## Records shown
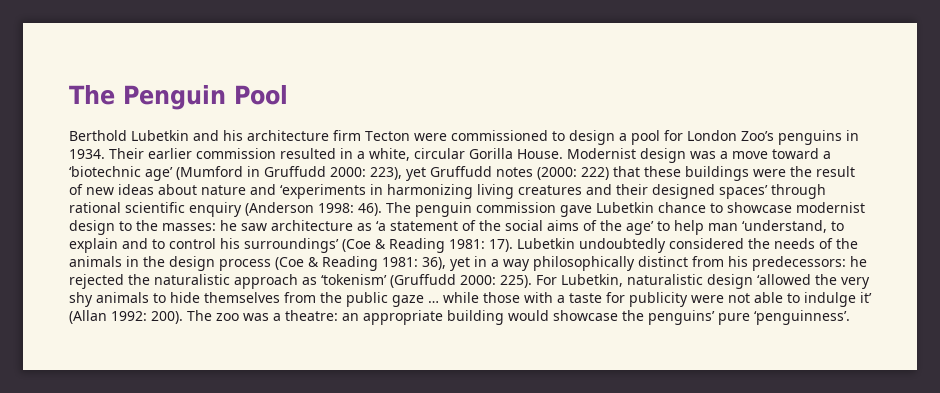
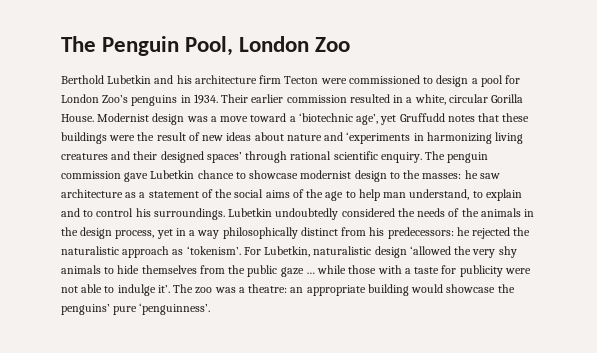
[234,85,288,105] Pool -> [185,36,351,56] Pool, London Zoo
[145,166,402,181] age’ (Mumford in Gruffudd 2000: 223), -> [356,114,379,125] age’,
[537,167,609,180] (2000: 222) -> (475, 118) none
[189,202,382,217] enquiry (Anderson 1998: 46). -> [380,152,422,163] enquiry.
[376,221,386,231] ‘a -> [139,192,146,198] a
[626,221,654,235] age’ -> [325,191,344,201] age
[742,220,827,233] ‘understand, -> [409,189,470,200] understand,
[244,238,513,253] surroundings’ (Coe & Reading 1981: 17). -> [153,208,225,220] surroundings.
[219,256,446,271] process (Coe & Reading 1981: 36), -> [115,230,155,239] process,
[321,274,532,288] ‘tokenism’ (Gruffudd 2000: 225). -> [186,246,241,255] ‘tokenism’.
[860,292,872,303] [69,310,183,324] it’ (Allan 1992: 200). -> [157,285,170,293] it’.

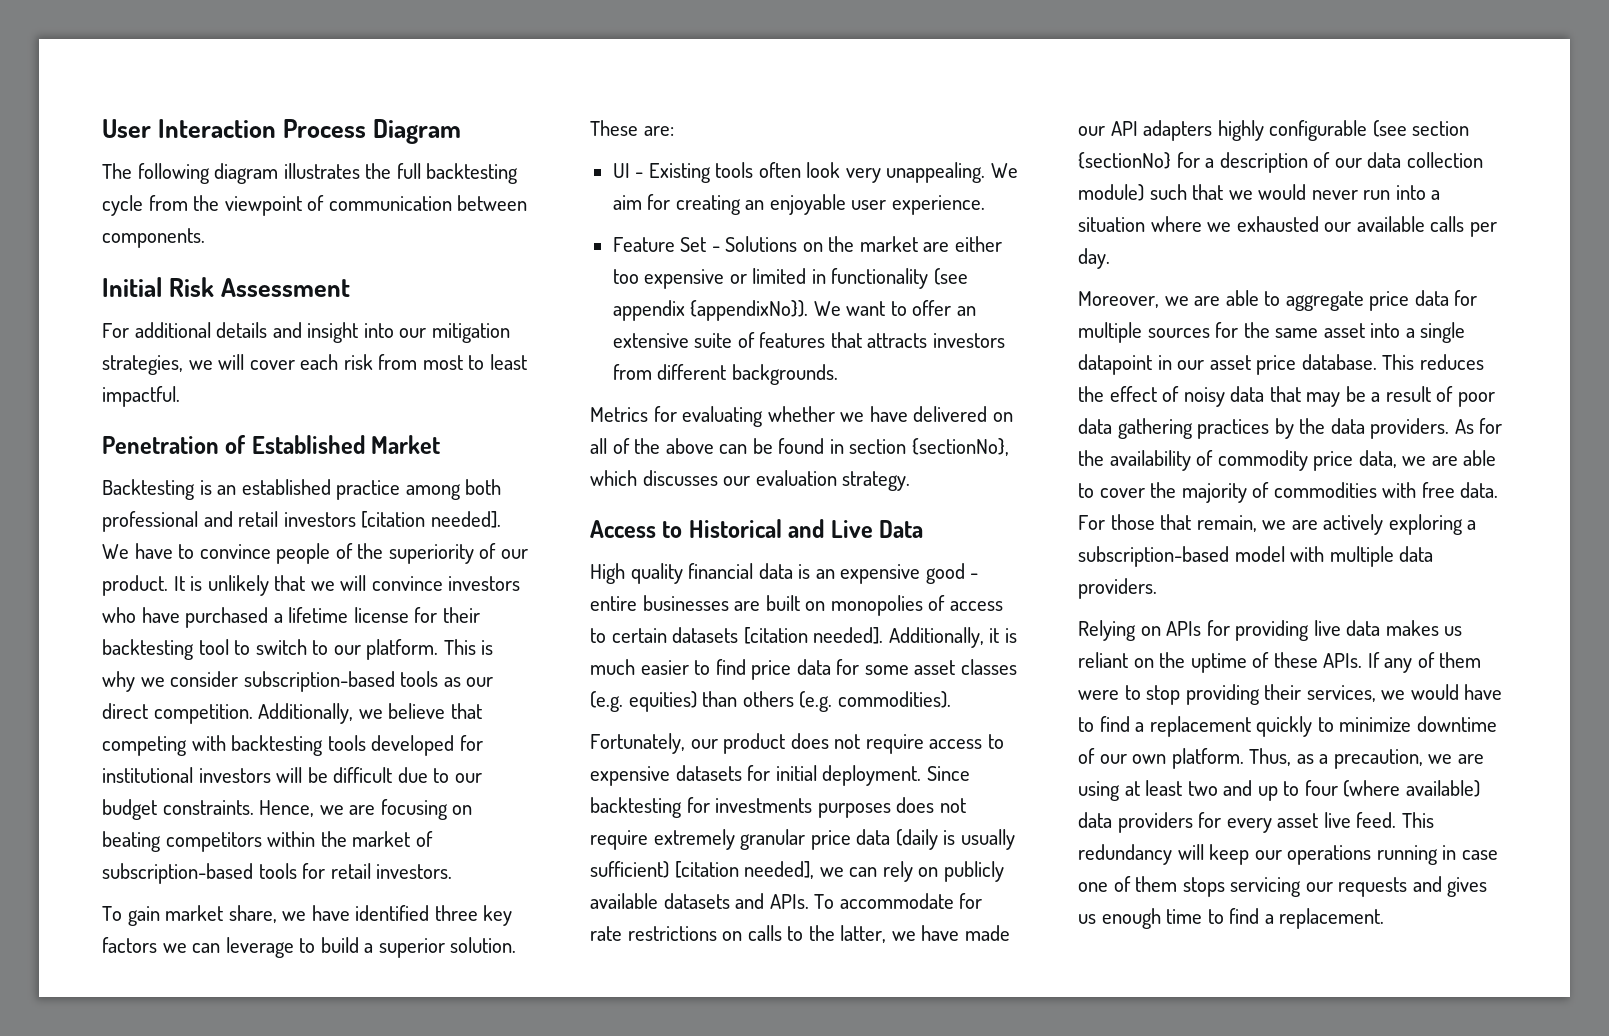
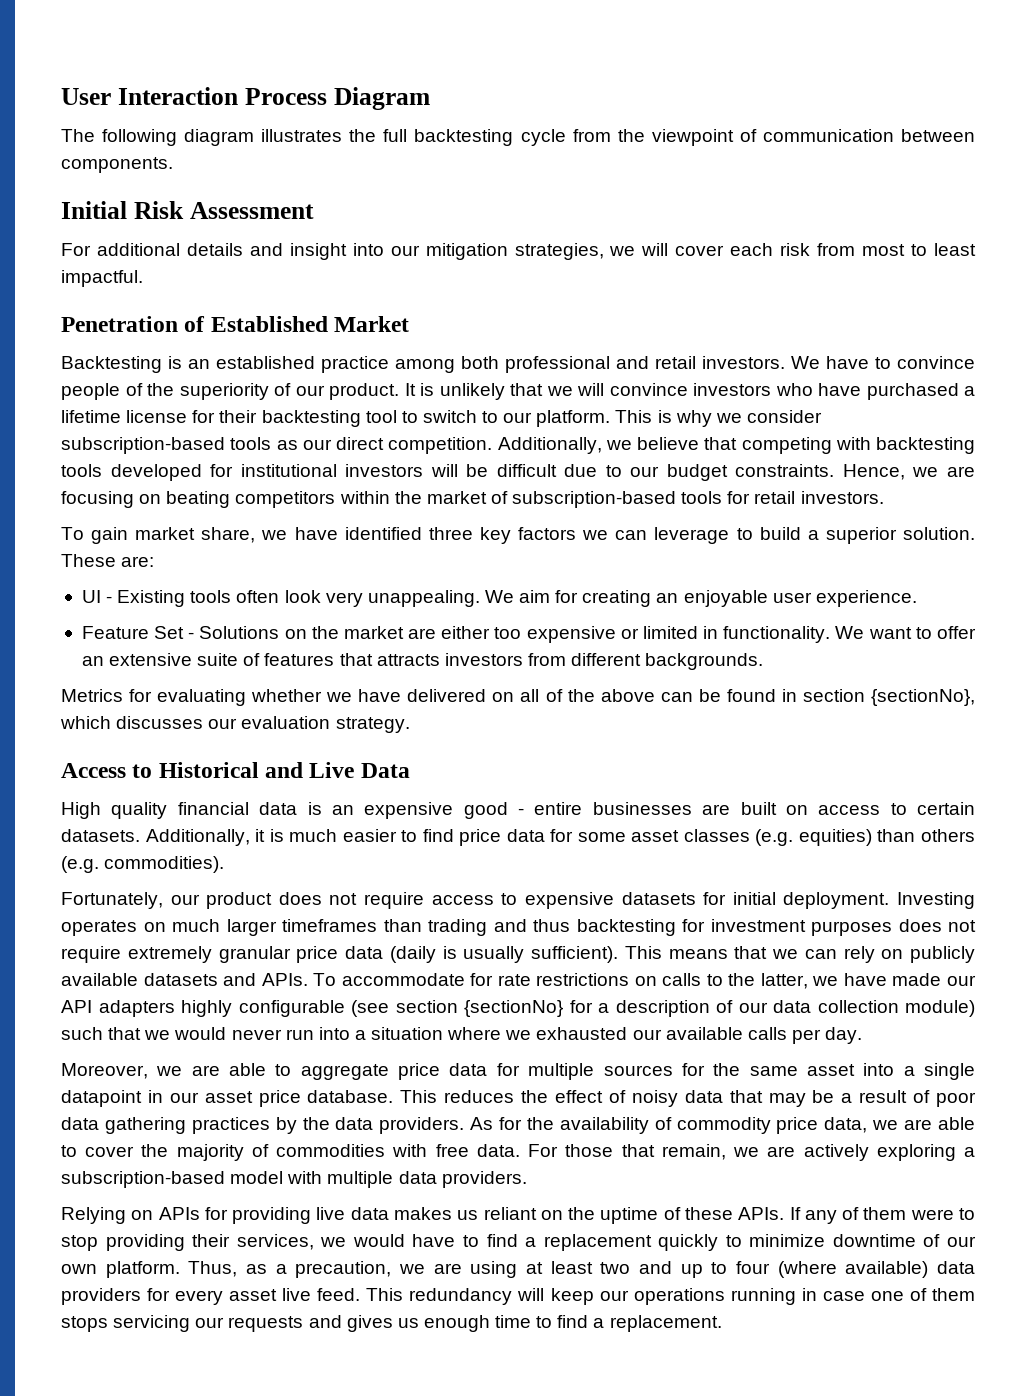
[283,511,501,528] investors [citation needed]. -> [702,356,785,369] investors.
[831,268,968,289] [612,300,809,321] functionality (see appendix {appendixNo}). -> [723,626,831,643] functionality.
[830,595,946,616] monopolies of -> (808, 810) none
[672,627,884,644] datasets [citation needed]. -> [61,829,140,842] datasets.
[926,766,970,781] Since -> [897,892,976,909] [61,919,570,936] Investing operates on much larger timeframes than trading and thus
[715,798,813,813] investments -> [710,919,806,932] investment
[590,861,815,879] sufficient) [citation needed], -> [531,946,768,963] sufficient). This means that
* * *
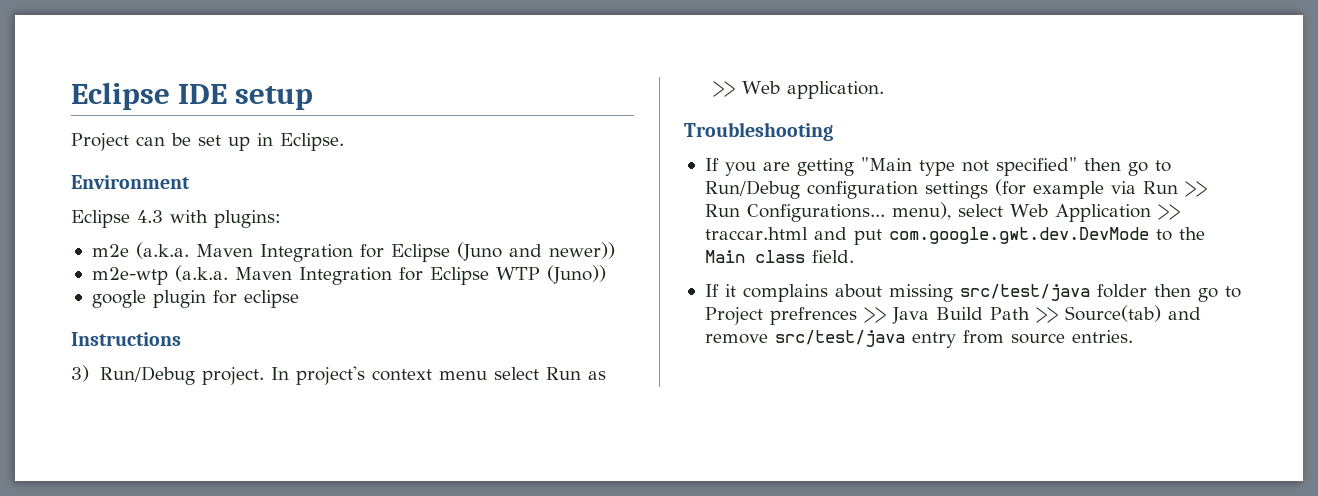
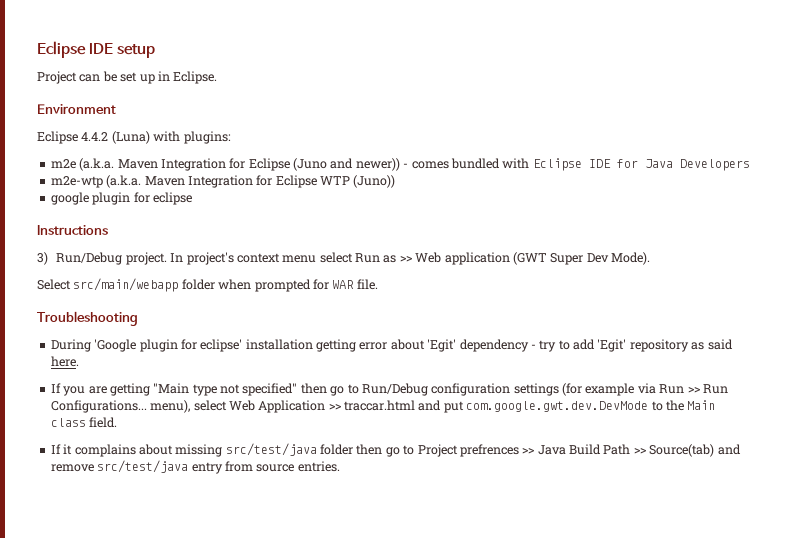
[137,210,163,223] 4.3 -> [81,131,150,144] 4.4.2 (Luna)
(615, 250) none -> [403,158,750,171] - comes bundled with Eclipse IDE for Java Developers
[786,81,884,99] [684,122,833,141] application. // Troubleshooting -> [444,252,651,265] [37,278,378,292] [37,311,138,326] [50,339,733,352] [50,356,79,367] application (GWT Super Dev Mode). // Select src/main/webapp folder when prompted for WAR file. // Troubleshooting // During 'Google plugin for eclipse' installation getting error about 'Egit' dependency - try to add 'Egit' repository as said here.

## Task description
Copy out the lines above that hold the string "none".

## Response area
[537,167,609,180] (2000: 222) -> (475, 118) none
[830,595,946,616] monopolies of -> (808, 810) none
(615, 250) none -> [403,158,750,171] - comes bundled with Eclipse IDE for Java Developers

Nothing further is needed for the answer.